Now having said that, I’d like to agree wholeheartedly with your comments regarding the rejection of the symbols of hatred. (And I think I’ve been fairly clear on this elsewhere.) The “Stars and Bars”, while not tainted by the men of the South who died under that banner, has been thoroughly discredited beginning immediately after the resolution of the Civil War by its use in support of hate, bigotry and ignorance. Fundamentally soiled is a good term for Confederate emblems.

But it does no one any good to vilify historical figures because of our distaste for certain aspects of dead societies. Am I to reject Aristotle, Socrates and Plato as honorable men because the society of Ancient Greece depended upon the sweat of slaves? Should I consider the writings of Seneca and Cicero merely the ravings of criminals in support of an evil empire because the Romans depended even more heavily on slavery?

I won’t belabor the point, but I think it’s always wrong to hold the actions of historical figures to our own societal standards.

Man those Nazis must be tired by now.

Being as how they get trotted out every time the word “Confederate” gets mentioned on this board.

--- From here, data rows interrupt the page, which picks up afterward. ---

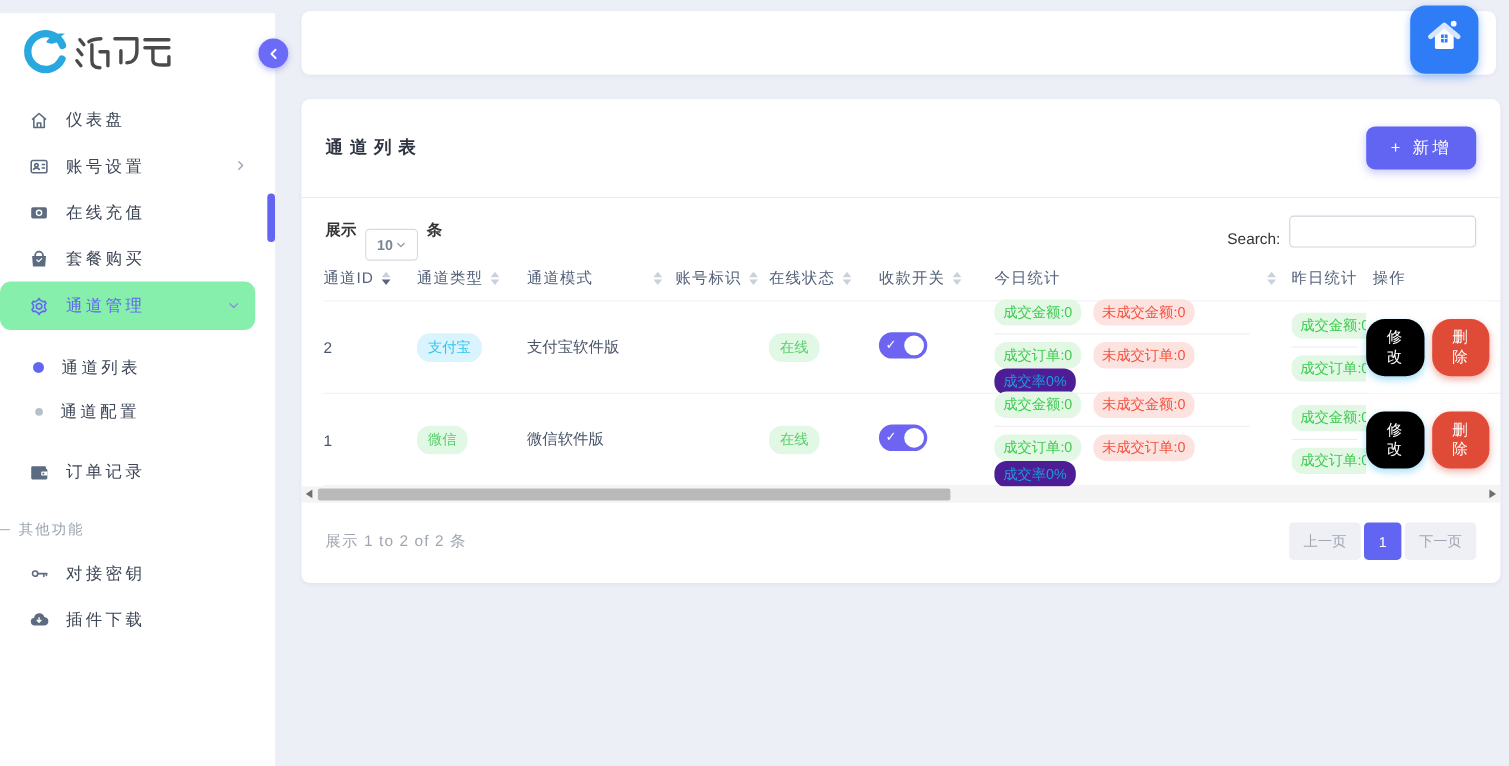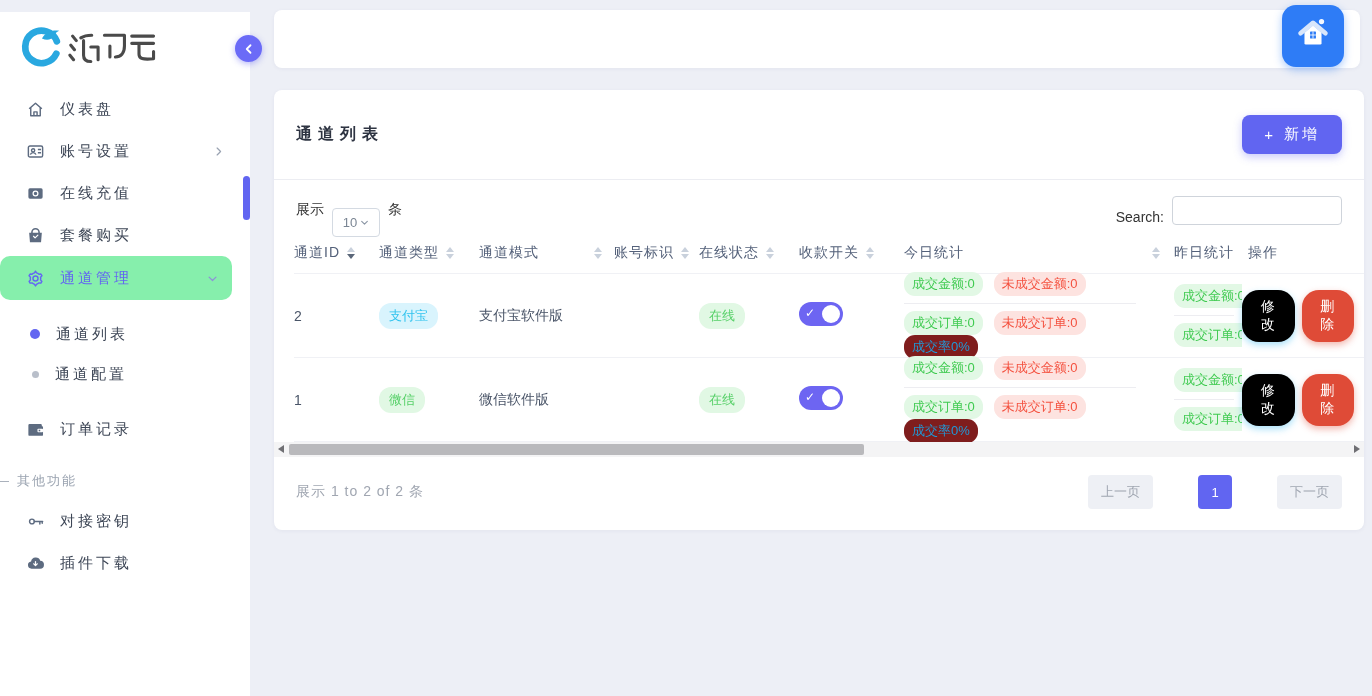--- a/index.html
+++ b/index.html
@@ -46,7 +46,7 @@
     display:flex; align-items:center; gap:8px; font-family:inherit; }
 
   .toolbar { height:52px; display:flex; align-items:center; justify-content:space-between; padding:8px 22px 0 22px; }
-  .toolbar-left { display:flex; align-items:center; gap:8px; font-size:14px; color:#333; }
+  .toolbar-left { display:flex; align-items:center; gap:8px; font-size:14px; color:#333;font-weight:bold; }
   .pagesize { width:48px; height:29px; border:1px solid #d4dae2; border-radius:4px; display:flex;
     align-items:center; justify-content:center; gap:3px; font-size:13px; color:#7b8694; cursor:pointer;margin-top:25px; }
   .toolbar-right { display:flex; align-items:flex-end; gap:8px; font-size:14px; color:#333; }

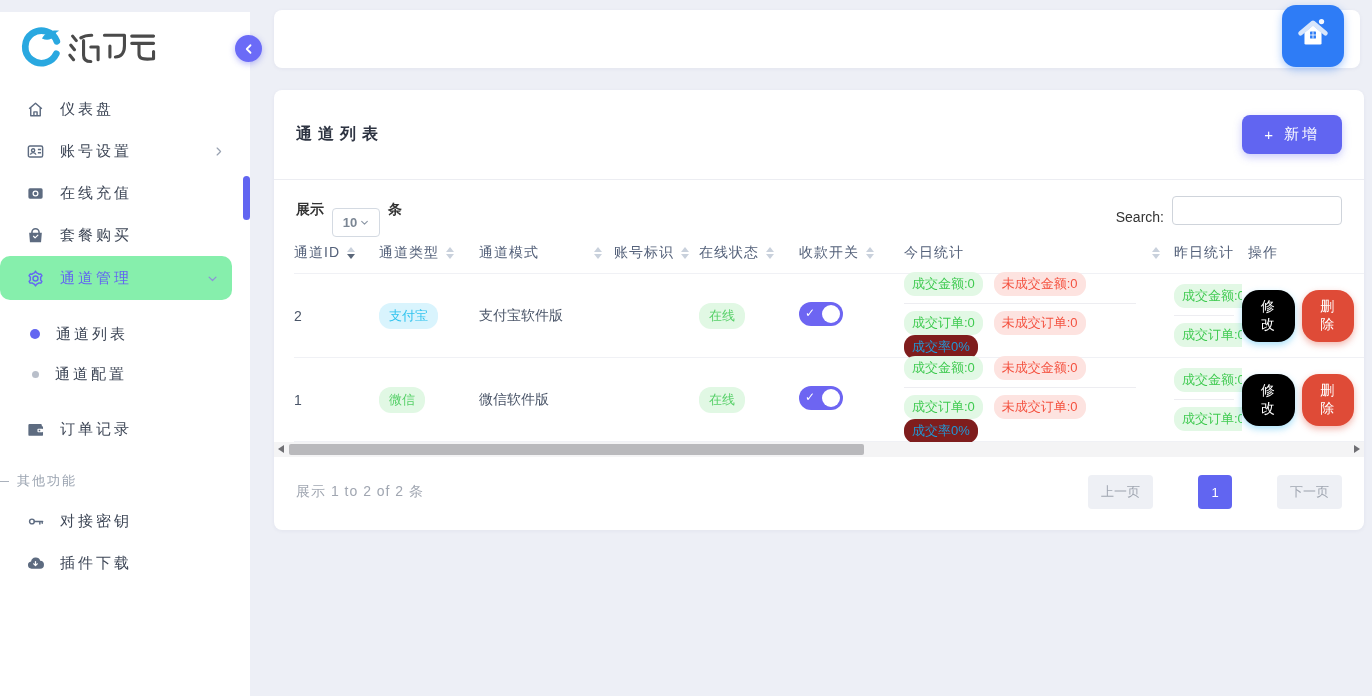--- a/index.html
+++ b/index.html
@@ -75,7 +75,7 @@
   .badge { display:inline-block; padding:3px 8px; border-radius:11px; font-size:13px; white-space:nowrap; margin-right:7px; }
   .badge.g { background:#e2f8e5; color:#3fca50; }
   .badge.r { background:#fde3e0; color:#f4513f; }
-  .badge.b { background:#7f1d1d; color:#1f9ad8; }
+  .badge.b { background:#4c1d95; color:#1f9ad8; }
   .stat-div { border-top:1px solid #ededf1; margin:7px 0; }
   .c7 .stat-div { width:232px; }
   .c8 .stat-div { width:60px; }

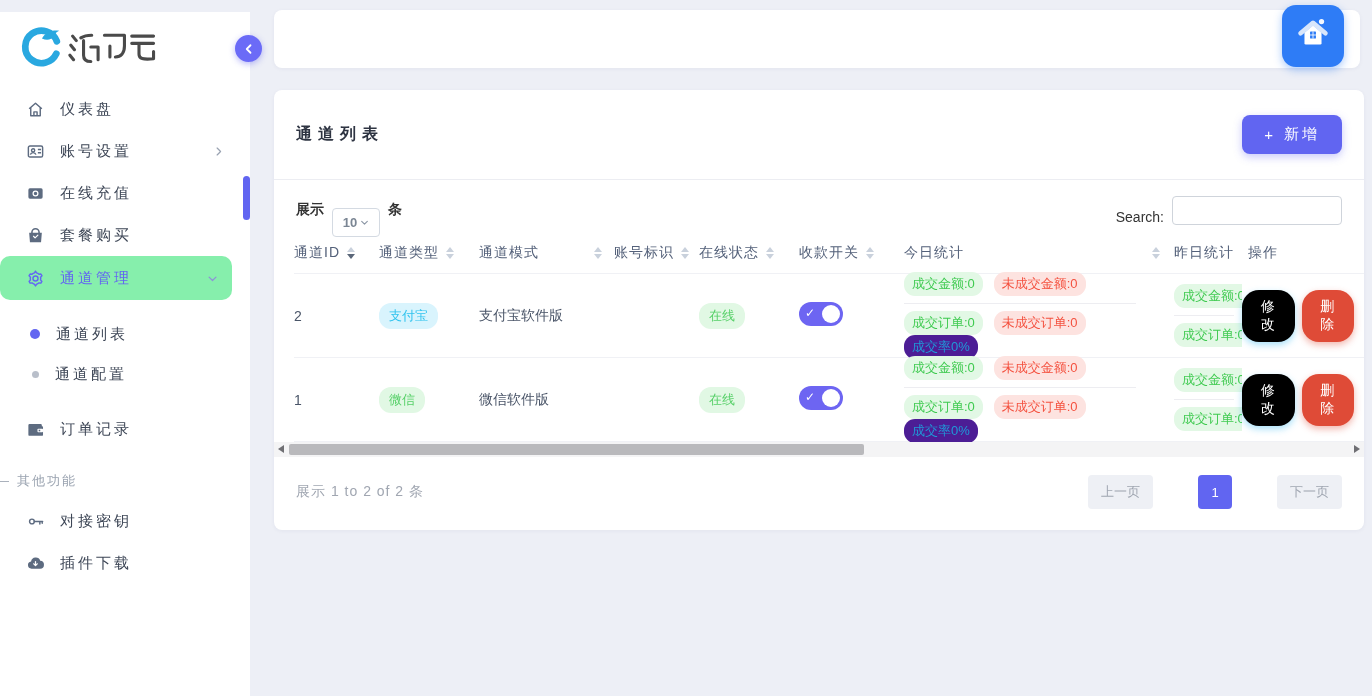--- a/index.html
+++ b/index.html
@@ -102,7 +102,7 @@
   .foot-info { color:#a0a6b1; font-size:14px; letter-spacing:1px; }
   .pager { display:flex; gap:3px; }
   .page-btn { height:34px; border:none; border-radius:4px; background:#eef0f5; color:#a0a6b1; font-size:13px;
-    padding:0 13px; cursor:pointer; font-family:inherit;margin-left:42px; }
+    padding:0 13px; cursor:pointer; font-family:inherit; }
   .page-btn.cur { background:#6165f1; color:#fff; width:34px; padding:0; }
 </style>
 </head>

But hey, I’ve already said plenty on this subject, over here.

As far as this thread is concerned, I see more bigotry and prejudice on display in some of the responses to the OP than in the OP itself.

It looks like Reeder might need to be a little more cautious about buying into some of the propaganda being floated by Sons of Confederate Veterans and other similar groups. On the other hand, Reeder is absolutely correct when he asserts that not everyone who waves a Confederate flag has a racist motive for doing so. And while it is indisputable that the slavery issue was the proximate cause of the war, it is equally true that relatively few Confederate soldiers owned slaves, and that most of those soldiers were fighting out of a sense of loyalty to their state.

Reeder understands full well, I imagine, that many people are offended at the sight of a Confederate flag. He said quite plainly that he doesn’t fly the flag.

By the way, the flag to which we are referring is properly called either the “Confederate battle flag,” the “Southern Cross,” or “St. Andrew’s Cross.” (I’m not sure why that simple fact seems to offend some posters.)

It is not the “Stars and Bars,” which actually looks pretty similar to the Stars and Stripes. So similar in fact, that the use of the Stars and Bars in battle was abandoned to avoid confusion.